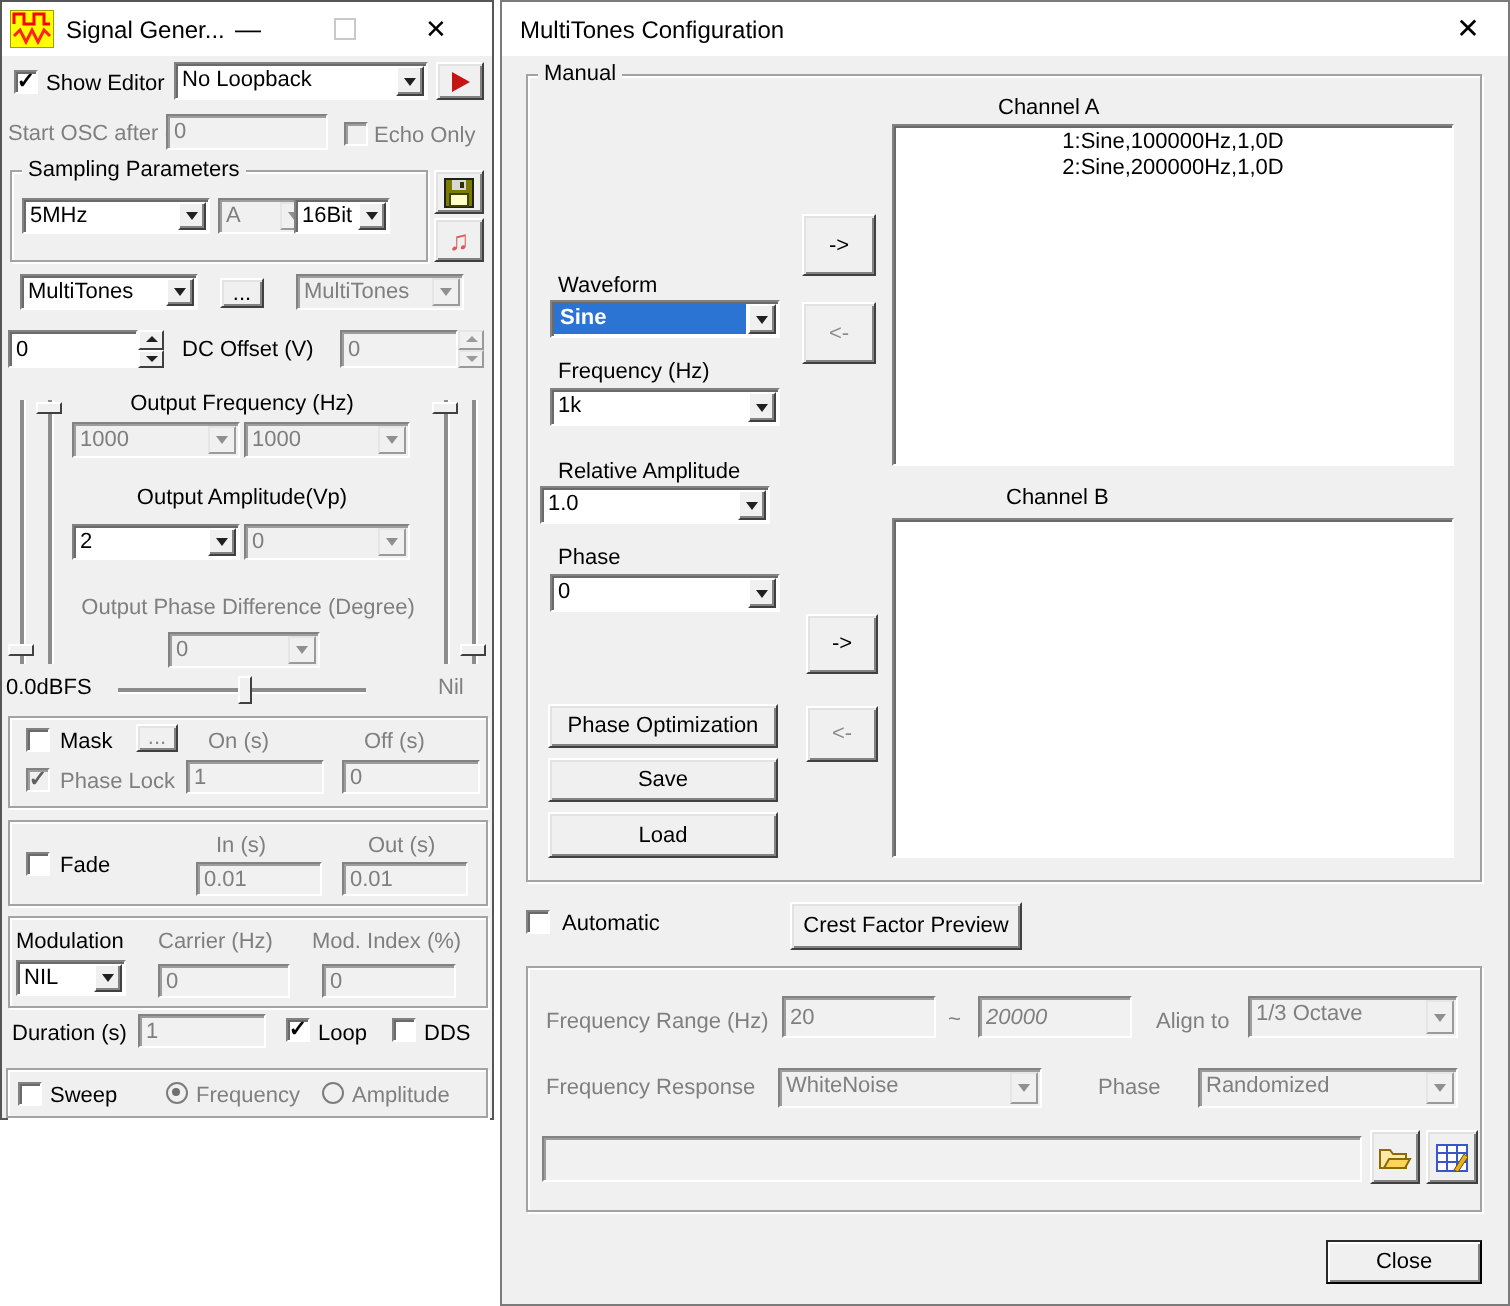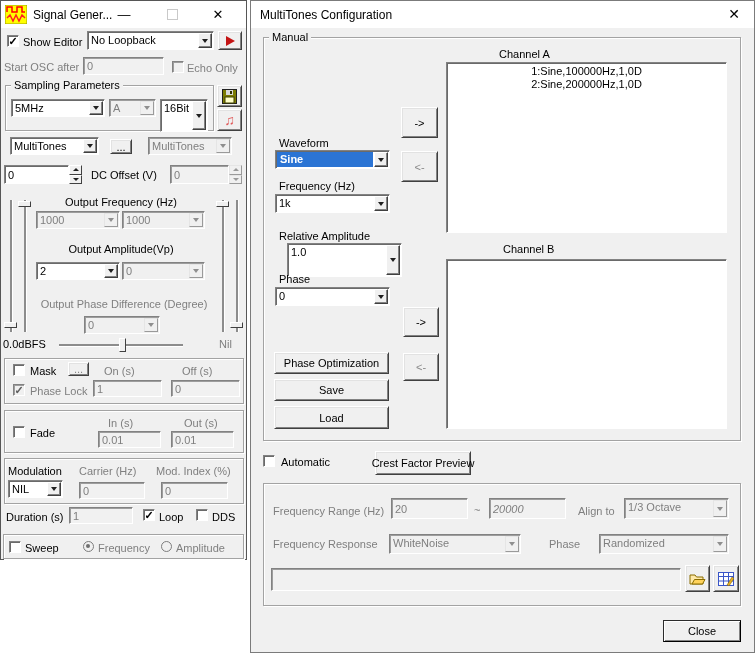--- a/index.html
+++ b/index.html
@@ -132,7 +132,7 @@
         <span class="tri-dn"></span>
       </span>
   </div>
-  <div class="combo" style="left:159px;top:98px;width:48px;height:33px">
+  <div class="combo" style="left:146px;top:98px;width:48px;height:18px">
     <span class="combo-text">16Bit</span>
     <span class="combo-arrow">
         <span class="tri-dn"></span>

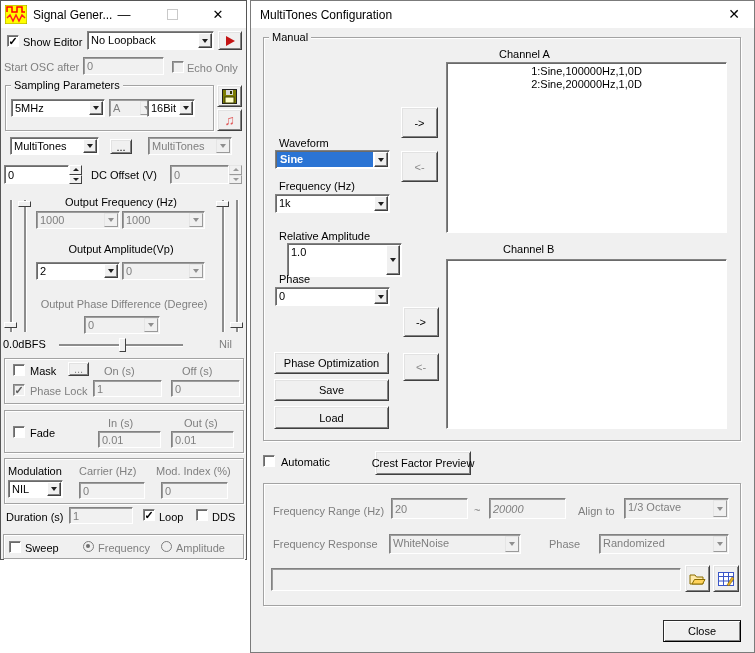--- a/index.html
+++ b/index.html
@@ -320,7 +320,7 @@
   </div>
 
   <div class="lbl" style="left:28px;top:229px">Relative Amplitude</div>
-  <div class="combo" style="left:36px;top:242px;width:115px;height:34px">
+  <div class="combo" style="left:19px;top:242px;width:115px;height:19px">
     <span class="combo-text">1.0</span>
     <span class="combo-arrow">
         <span class="tri-dn"></span>

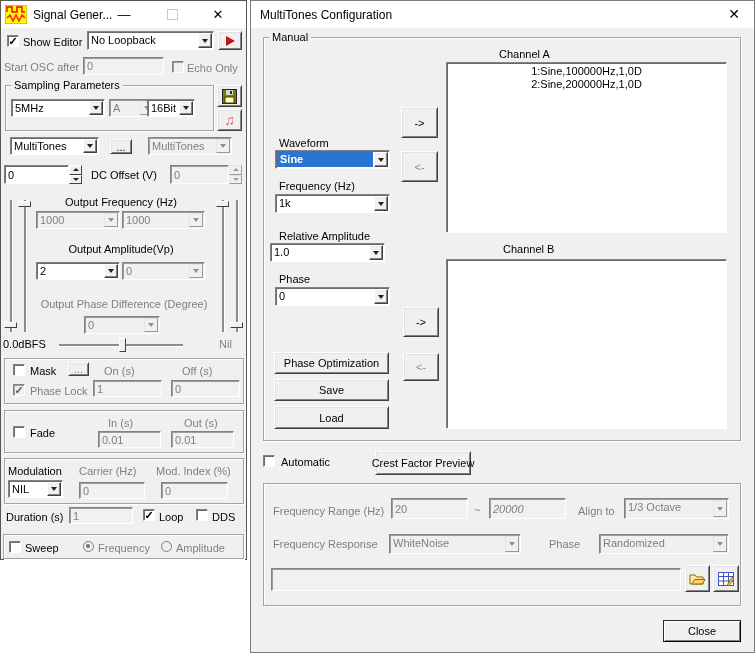--- a/index.html
+++ b/index.html
@@ -347,7 +347,7 @@
 
   <div class="cb" style="left:12px;top:454px"></div>
   <div class="lbl" style="left:30px;top:455px">Automatic</div>
-  <div class="btn" style="left:124px;top:450px;width:96px;height:24px">Crest Factor Preview</div>
+  <div class="btn" style="left:144px;top:450px;width:116px;height:24px">Crest Factor Preview</div>
 
   <div class="grp" style="left:12px;top:482px;width:478px;height:123px"></div>
   <div class="lbl dis" style="left:22px;top:504px">Frequency Range (Hz)</div>

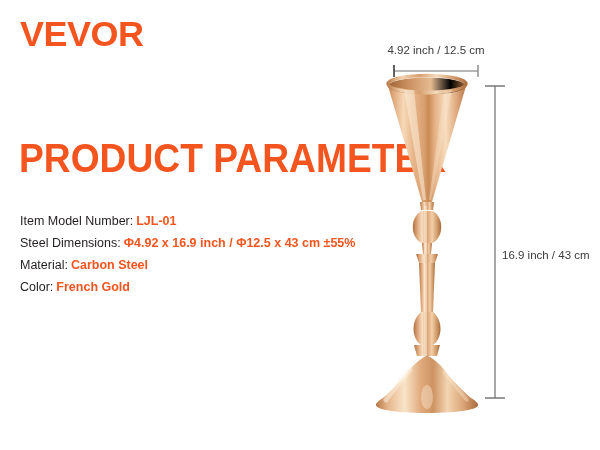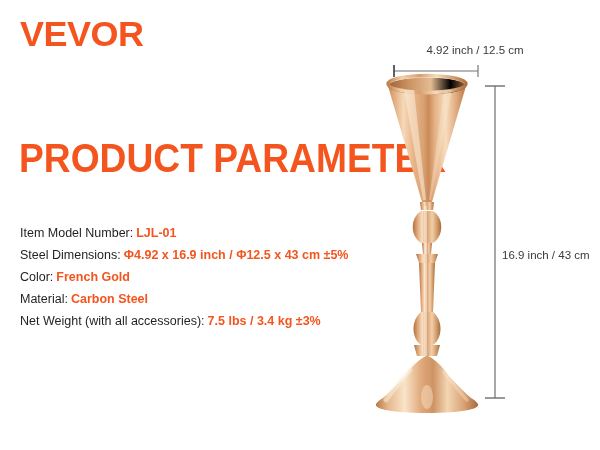--- a/index.html
+++ b/index.html
@@ -87,7 +87,6 @@
     font-size: 11.5px;
     color: #3a3a3a;
     white-space: nowrap;
-    margin-left: 39px;
   }
   .dim-right-label {
     position: absolute;

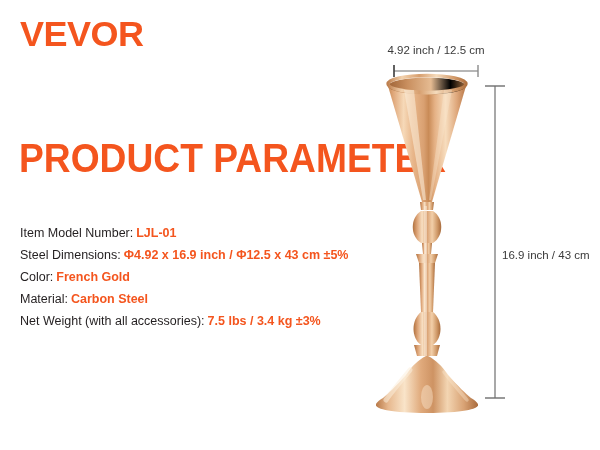--- a/index.html
+++ b/index.html
@@ -50,7 +50,7 @@
   .spec-list {
     position: absolute;
     left: 20px;
-    top: 222px;
+    top: 210px;
     width: 370px;
   }
   .spec-row {

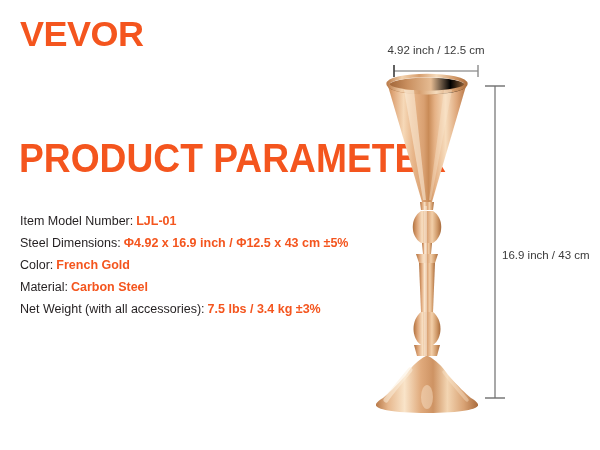--- a/index.html
+++ b/index.html
@@ -109,7 +109,7 @@
     <span class="spec-label">Item Model Number:</span><span class="spec-gap"></span><span class="spec-value">LJL-01</span>
   </div>
   <div class="spec-row">
-    <span class="spec-label">Steel Dimensions:</span><span class="spec-gap"></span><span class="spec-value">Φ4.92 x 16.9 inch /  Φ12.5 x 43 cm ±5%</span>
+    <span class="spec-label">Steel Dimensions:</span><span class="spec-gap"></span><span class="spec-value">Φ4.92 x 16.9 inch /  Φ12.5 x 43 cm ±55%</span>
   </div>
   <div class="spec-row">
     <span class="spec-label">Color:</span><span class="spec-gap"></span><span class="spec-value">French Gold</span>

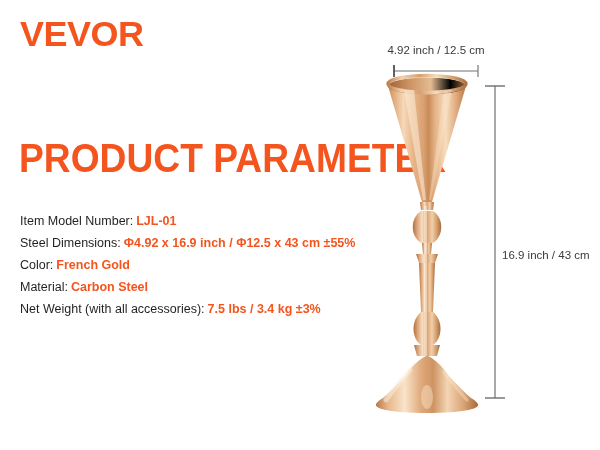--- a/index.html
+++ b/index.html
@@ -112,10 +112,10 @@
     <span class="spec-label">Steel Dimensions:</span><span class="spec-gap"></span><span class="spec-value">Φ4.92 x 16.9 inch /  Φ12.5 x 43 cm ±55%</span>
   </div>
   <div class="spec-row">
+    <span class="spec-label">Material:</span><span class="spec-gap"></span><span class="spec-value">Carbon Steel</span>
+  </div>
+  <div class="spec-row">
     <span class="spec-label">Color:</span><span class="spec-gap"></span><span class="spec-value">French Gold</span>
-  </div>
-  <div class="spec-row">
-    <span class="spec-label">Material:</span><span class="spec-gap"></span><span class="spec-value">Carbon Steel</span>
   </div>
   <div class="spec-row">
     <span class="spec-label">Net Weight (with all accessories):</span><span class="spec-gap"></span><span class="spec-value">7.5 lbs / 3.4 kg ±3%</span>

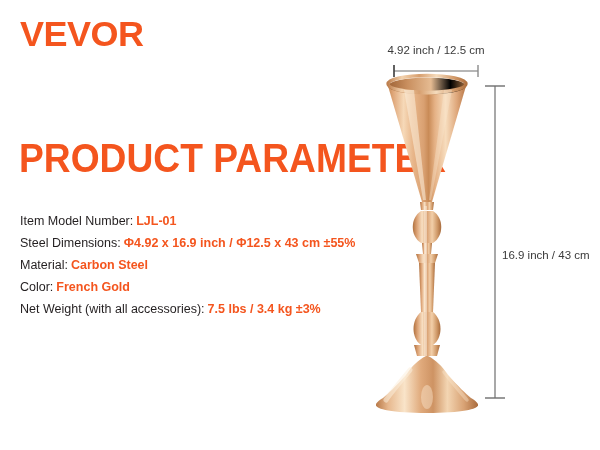--- a/index.html
+++ b/index.html
@@ -116,9 +116,6 @@
   </div>
   <div class="spec-row">
     <span class="spec-label">Color:</span><span class="spec-gap"></span><span class="spec-value">French Gold</span>
-  </div>
-  <div class="spec-row">
-    <span class="spec-label">Net Weight (with all accessories):</span><span class="spec-gap"></span><span class="spec-value">7.5 lbs / 3.4 kg ±3%</span>
   </div>
 </div>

* **Aim of the task**: Starting at the first line of the records and stopping after the line with "-87,7 +87,6 @@", copy each line exactly; pictures stay out.

* **Answer section**:
--- a/index.html
+++ b/index.html
@@ -132,7 +132,7 @@
         <span class="tri-dn"></span>
       </span>
   </div>
-  <div class="combo" style="left:159px;top:98px;width:48px;height:33px">
+  <div class="combo" style="left:146px;top:98px;width:48px;height:18px">
     <span class="combo-text">16Bit</span>
     <span class="combo-arrow">
         <span class="tri-dn"></span>

--- a/index.html
+++ b/index.html
@@ -320,7 +320,7 @@
   </div>
 
   <div class="lbl" style="left:28px;top:229px">Relative Amplitude</div>
-  <div class="combo" style="left:36px;top:242px;width:115px;height:34px">
+  <div class="combo" style="left:19px;top:242px;width:115px;height:19px">
     <span class="combo-text">1.0</span>
     <span class="combo-arrow">
         <span class="tri-dn"></span>

--- a/index.html
+++ b/index.html
@@ -347,7 +347,7 @@
 
   <div class="cb" style="left:12px;top:454px"></div>
   <div class="lbl" style="left:30px;top:455px">Automatic</div>
-  <div class="btn" style="left:124px;top:450px;width:96px;height:24px">Crest Factor Preview</div>
+  <div class="btn" style="left:144px;top:450px;width:116px;height:24px">Crest Factor Preview</div>
 
   <div class="grp" style="left:12px;top:482px;width:478px;height:123px"></div>
   <div class="lbl dis" style="left:22px;top:504px">Frequency Range (Hz)</div>

--- a/index.html
+++ b/index.html
@@ -87,7 +87,6 @@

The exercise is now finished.